Do Unmarried Fathers Need To Take Additional Steps To Establish Parentage?
Yes. Unmarried fathers may want to register with the Texas Vital Statistics by filing a Notice of Intent to Claim Paternity. You can go to the Texas Vital Statistics website to do that. However, it is important to note that registering is not a formal recognition of the biological father as the father of the child. A man would likely need to file a paternity lawsuit to obtain the legal rights of a biological father. The filing with the registry may help give the father notice of his rights to a newborn that is abandoned or give notice if an adoption or other court proceedings regarding the child. It is important to note that filing with the registry must be done within 31 days of the child’s birth. If it is greater than the 31 days, then the father may want to hire an attorney to establish paternity and obtain court orders regarding his rights regarding the child.
Do Today’s Laws Surrounding Father’s Rights Make It Hard For Unmarried Fathers To Sustain A Relationship With Their Children?
Unmarried father’s rights are not any more difficult to enforce then married father’s rights. Of course, if there is a question as to whether the father is the biological father, it will be a more expensive litigation process. However, either way, married or unmarried, the father has a right to visitation/possession. If the father is the non-primary parent/conservator, then the father will probably be ordered to pay child support and pay for health insurance. Further, the possession schedule under the statutes of the State of Texas for a child under 3 is limited whether the child was born in or out of wedlock. If the mother of the child is not going to voluntarily allow the unwed father to have a significant amount of time or access to the child, the limited visitation schedule will make it difficult to have a nurturing relationship with the child until after the child reaches the age of 3.
Who Automatically Has Custody Of A Child When The Parents Are Not Married?
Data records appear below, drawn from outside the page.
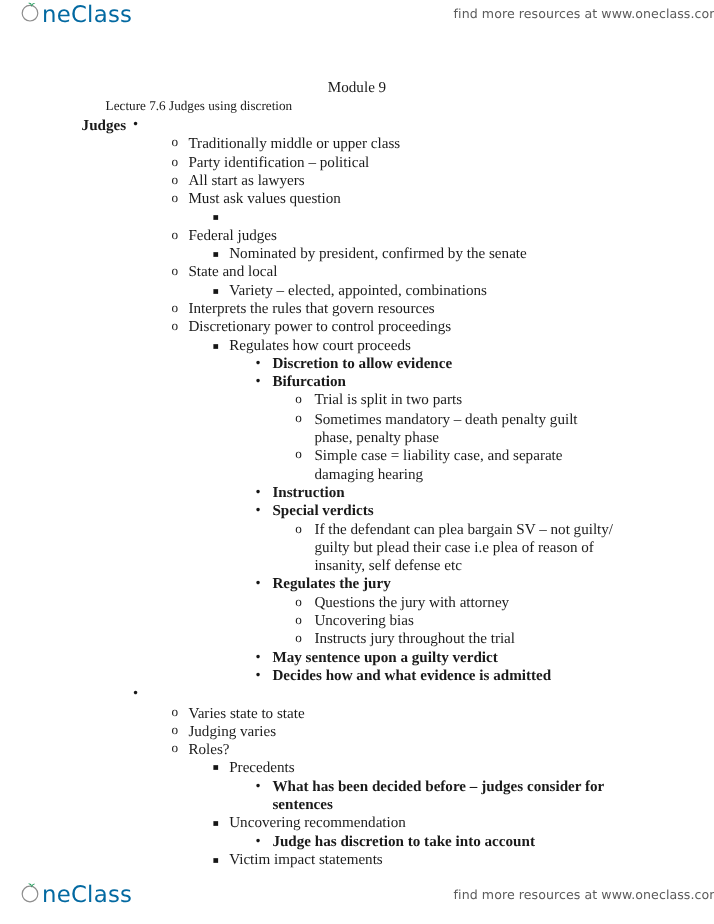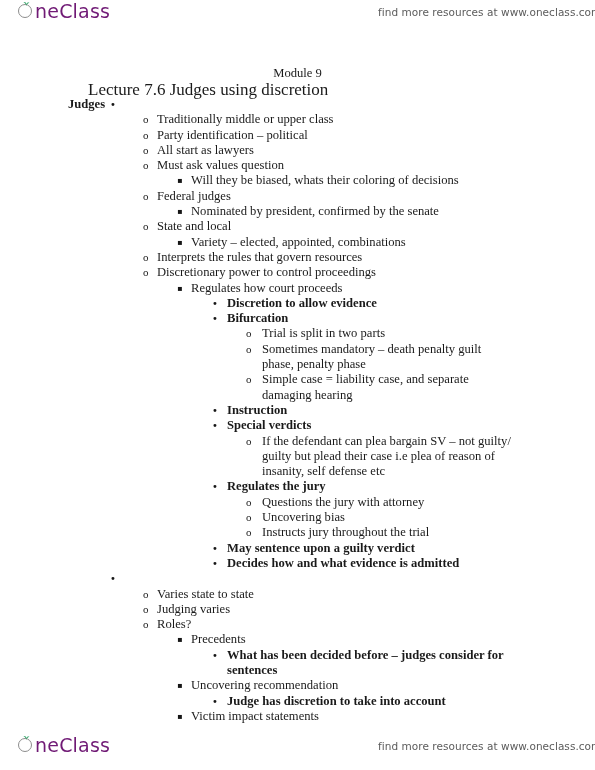--- a/index.html
+++ b/index.html
@@ -63,21 +63,21 @@
     position: absolute;
     left: 5px;
     top: -4px;
     width: 7px;
     height: 6px;
     color: #1f9c5a;
   }
   .wm-logo .logo-word {
     font-size: 19px;
     line-height: 19px;
-    color: #701a75;
+    color: #0369a1;
   }
 
   .wm-tagline {
     position: absolute;
     left: 378px;
     top: 6px;
     font-family: "DejaVu Sans", "Liberation Sans", sans-serif;
     font-size: 10.5px;
     color: #5b5b5b;
     white-space: nowrap;
@@ -97,21 +97,21 @@
     top: 66px;
     width: 595px;
     text-align: center;
     font-size: 12.6px;
     line-height: 15.3px;
   }
   .doc-subtitle {
     position: absolute;
     left: 88px;
     top: 82px;
-    font-size: 17px;
+    font-size: 11px;
     line-height: 15.3px;
     white-space: nowrap;
   }
 
   .outline {
     position: absolute;
     left: 0;
     top: 97px;
     width: 595px;
   }
@@ -190,21 +190,20 @@
       <div class="li lv2">
         <span class="bul circle">o</span>
         <span class="txt">All start as lawyers</span>
       </div>
       <div class="li lv2">
         <span class="bul circle">o</span>
         <span class="txt">Must ask values question</span>
       </div>
       <div class="li lv3">
         <span class="bul square">▪</span>
-        <span class="txt">Will they be biased, whats their coloring of decisions</span>
       </div>
       <div class="li lv2">
         <span class="bul circle">o</span>
         <span class="txt">Federal judges</span>
       </div>
       <div class="li lv3">
         <span class="bul square">▪</span>
         <span class="txt">Nominated by president, confirmed by the senate</span>
       </div>
       <div class="li lv2">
The mother automatically has custody of a child when the parents are not married. This is because the mom gave birth, most often in a hospital, and takes the child home after giving birth. Therefore, the father never has possession of the child from birth. That’s the only reason that a mother automatically has custody of the child when the parents are not married. It’s more of a pragmatic answer than a legal answer.
What Are The Legal Implications Of Having Children As An Unmarried Couple?
If the parents are together, then there are no significant legal ramifications. However, if they are not married, the primary parent, the mother, will probably want child support and the child’s health insurance to be paid by the father. Under Texas law, both parents owe a duty of support. However, because it is typical that the child live with the mother, it is also typical that the father is ordered to pay child support and the premiums of health insurance for the child. If the father wants to be in the child’s life, he may have to fight for that in court requesting that the court order a visitation/possession order for the father. Further, most hospitals have a form, Acknowledgment of Paternity (AOP), which can be signed by both parents.
Absent A Custody Order, Does The Mother Decide Whether Fathers Can See Their Children?
Yes, absent an order from a custody order, the father’s visitation is subject to the decision of the mother.
Does An Unmarried Father Have To Pay Child Support Even If He Doesn’t Plan To Be Involved In The Child’s Life?
A child born out of wedlock is still owed child support by both parents. If the child is living with the mother, then the father will typically be ordered to pay child support. If the mother needed any type of governmental assistance for the birth of the child, the Attorney General for the State of Texas will probably file an action for child support against the father. So, whether you intend to have a relationship with the child or not, you will probably be ordered to pay child support and the premium for the child’s health insurance.